MATERIAL FOR THE TASK below:
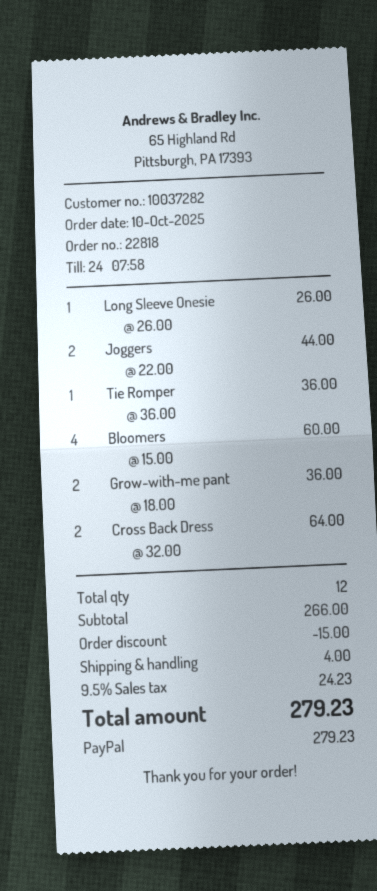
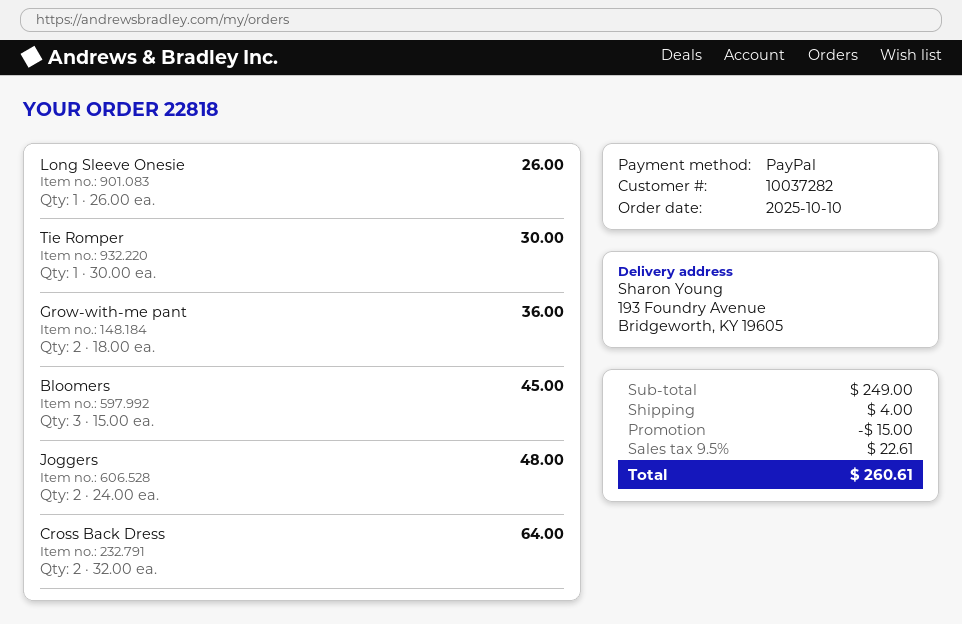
Joggers: 2 x 22.00 = 44.00 -> 2 x 24.00 = 48.00
Tie Romper: 1 x 36.00 = 36.00 -> 1 x 30.00 = 30.00
Bloomers: 4 x 15.00 = 60.00 -> 3 x 15.00 = 45.00
subtotal: 266.00 -> 249.00
tax: 9.5% = 24.23 -> 9.5% = 22.61
total: 279.23 -> 260.61

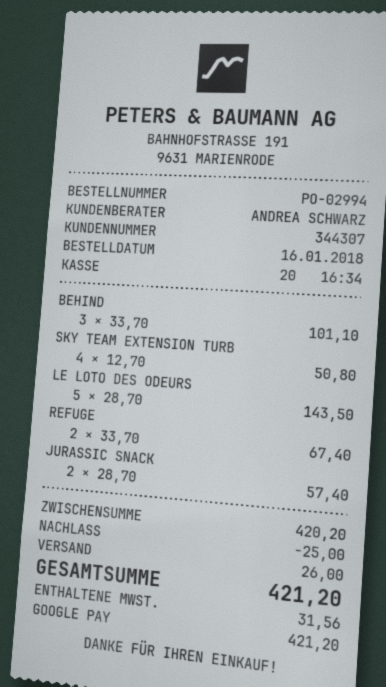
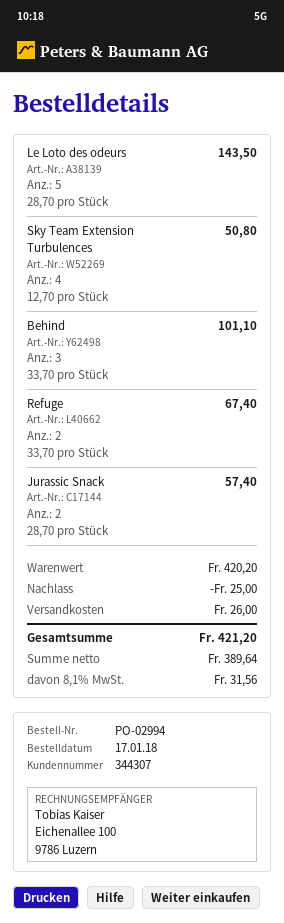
order date: 2018-01-16 -> 2018-01-17

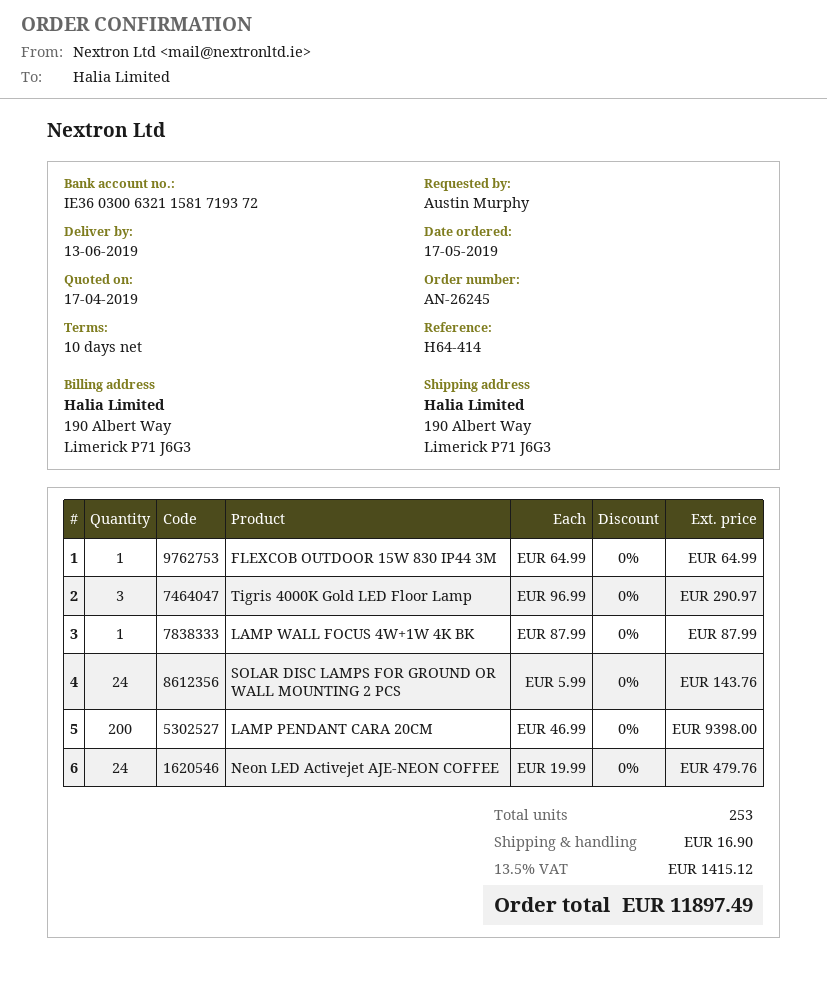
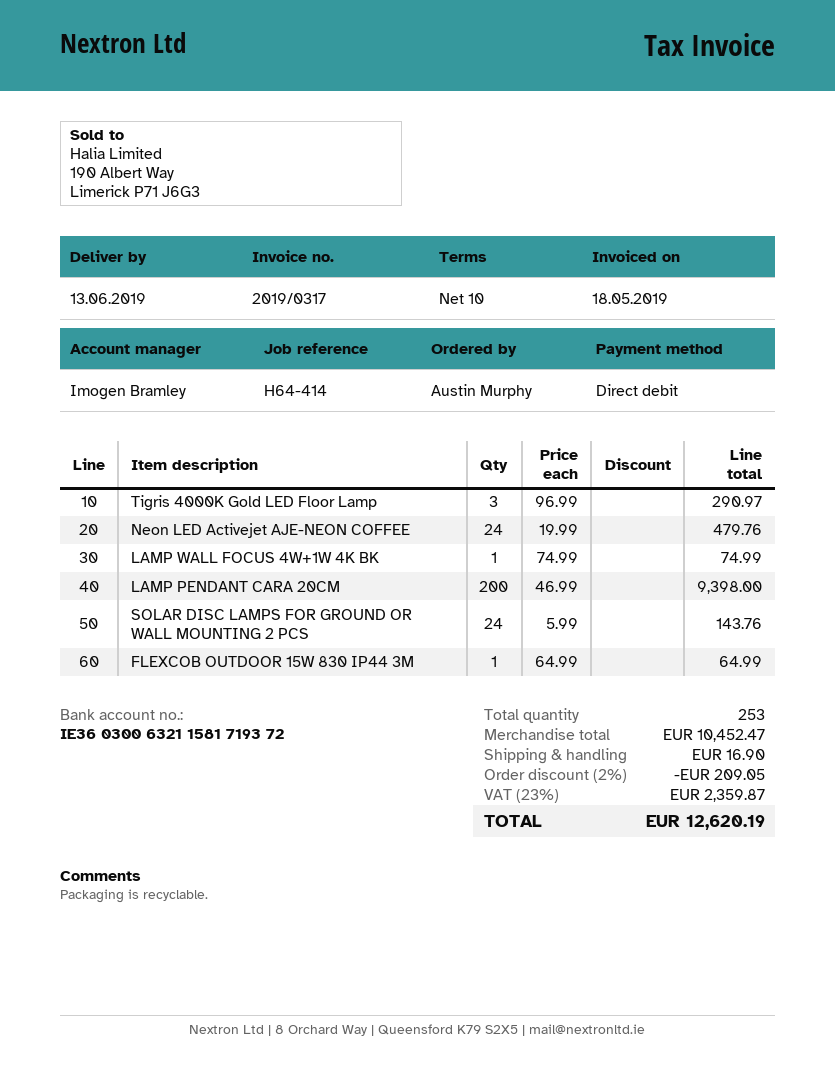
LAMP WALL FOCUS 4W+1W 4K BK: 1 x 87.99 = 87.99 -> 1 x 74.99 = 74.99
discount: none -> 2% = 209.05
tax: 13.5% = 1415.12 -> 23% = 2359.87
total: 11897.49 -> 12620.19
End of MATERIAL FOR THE TASK.
» **TASK OBJECTIVE**: Leave out every picture and copy verbatim the lines running from the line containing "order date: 2018-01-16 -> 2018-01-17" through the final line of the data.

» **ANSWER TO THIS TASK**:
order date: 2018-01-16 -> 2018-01-17

LAMP WALL FOCUS 4W+1W 4K BK: 1 x 87.99 = 87.99 -> 1 x 74.99 = 74.99
discount: none -> 2% = 209.05
tax: 13.5% = 1415.12 -> 23% = 2359.87
total: 11897.49 -> 12620.19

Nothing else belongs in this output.